Only the lines with "background" in them need to be copied from the listing.

= Beginning of Section =

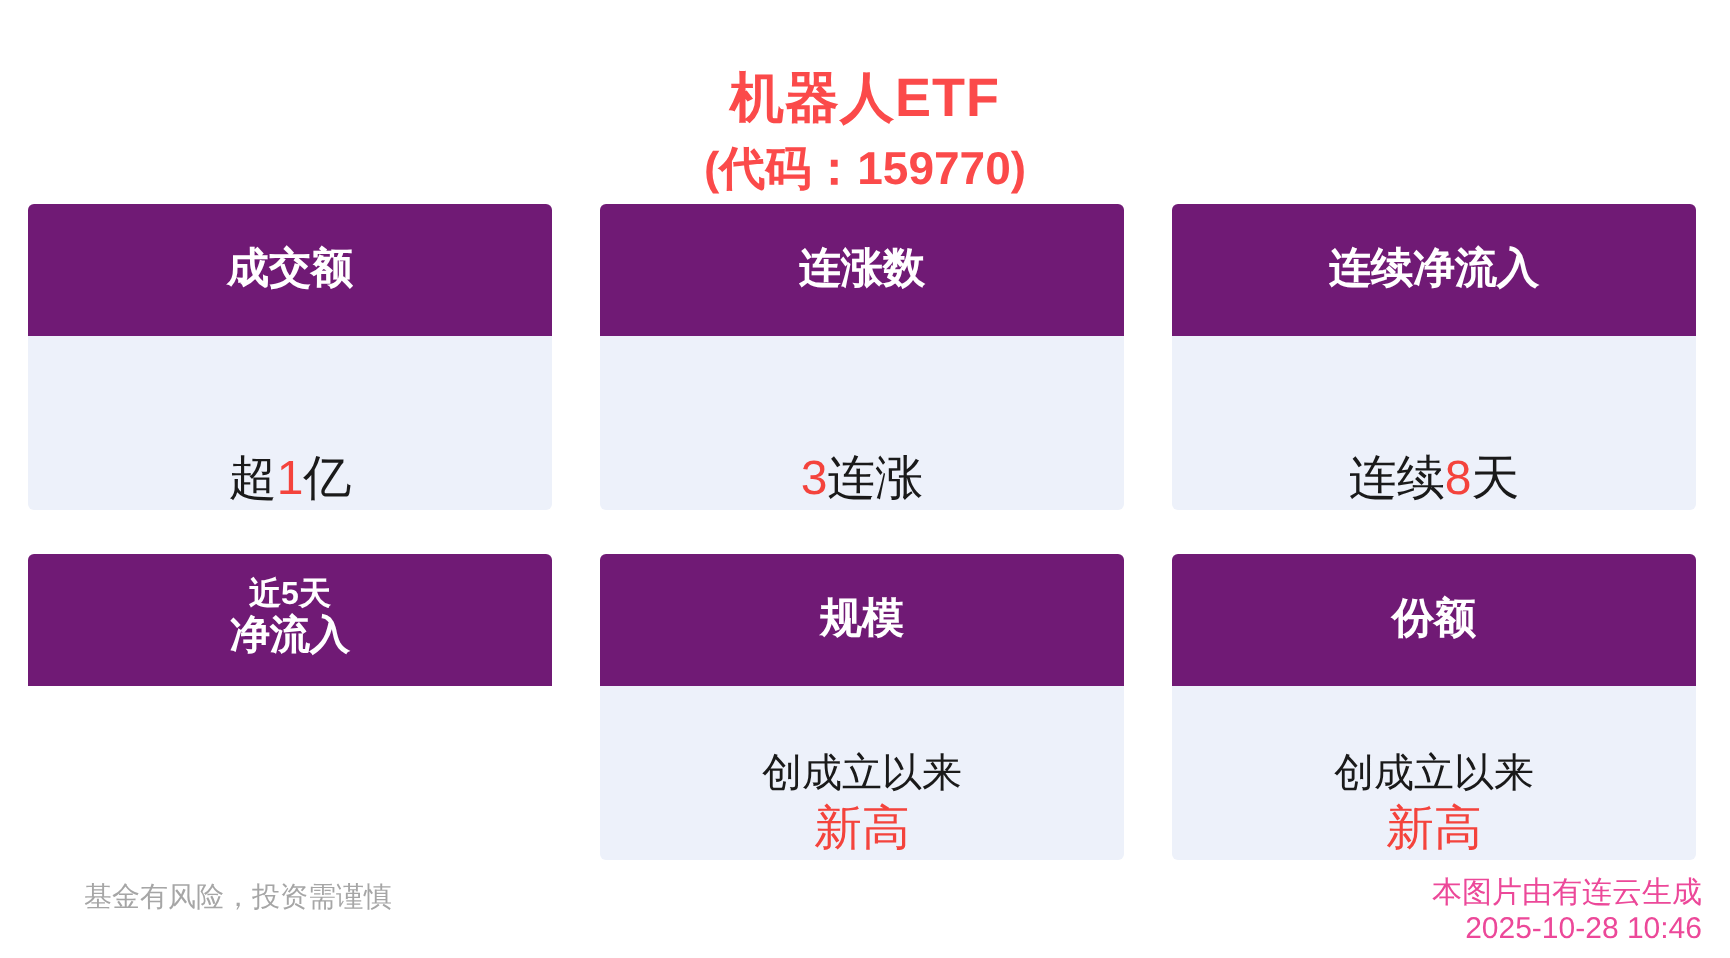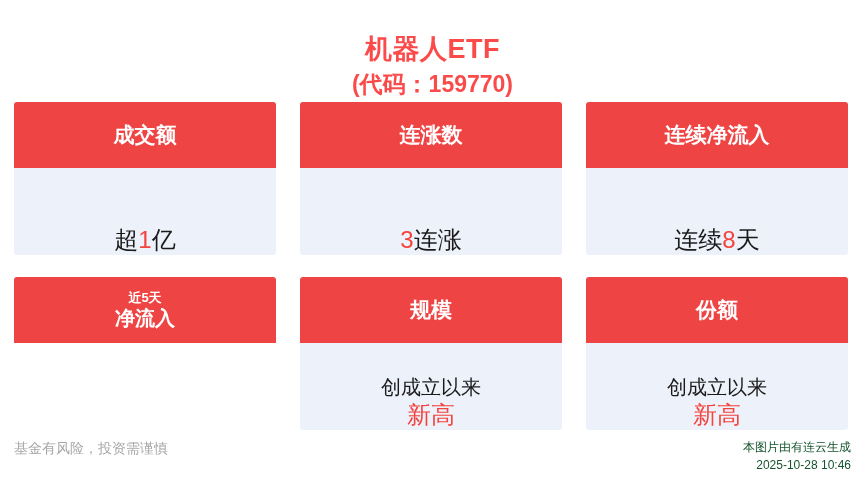--- a/index.html
+++ b/index.html
@@ -54,7 +54,7 @@
     flex-direction: column;
   }
   .card-head {
-    background: #ef4444;
+    background: #701a75;
     color: #ffffff;
     height: 66px;
     display: flex;

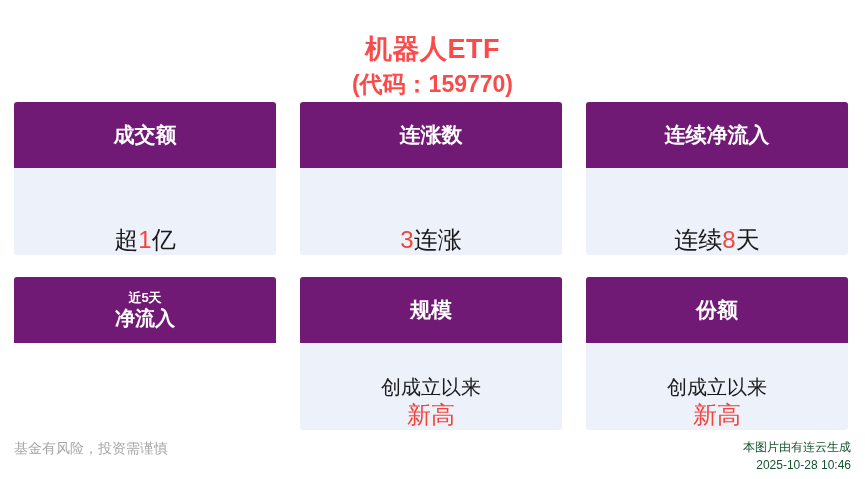--- a/index.html
+++ b/index.html
@@ -69,7 +69,7 @@
     line-height: 26px;
   }
   .card-head .head-sub {
-    font-size: 13px;
+    font-size: 16px;
     font-weight: bold;
     line-height: 16px;
   }

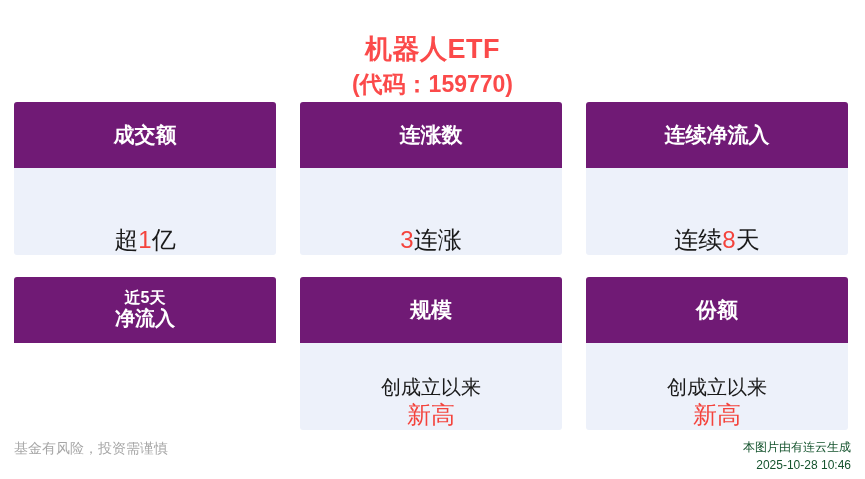--- a/index.html
+++ b/index.html
@@ -116,6 +116,7 @@
     font-size: 14px;
     color: #A6A6A6;
     line-height: 20px;
+    margin-left: 28px;
   }
   .footer-right {
     text-align: right;

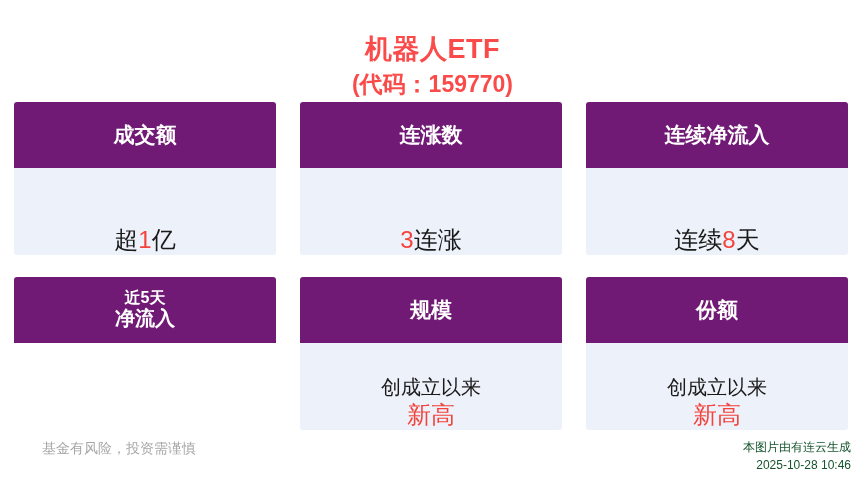--- a/index.html
+++ b/index.html
@@ -120,8 +120,8 @@
   }
   .footer-right {
     text-align: right;
-    font-size: 12px;
-    color: #14532d;
+    font-size: 15px;
+    color: #ec4899;
     line-height: 18px;
   }
 </style>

= End of Section =

__Worked solution__
-    background: #ef4444;
+    background: #701a75;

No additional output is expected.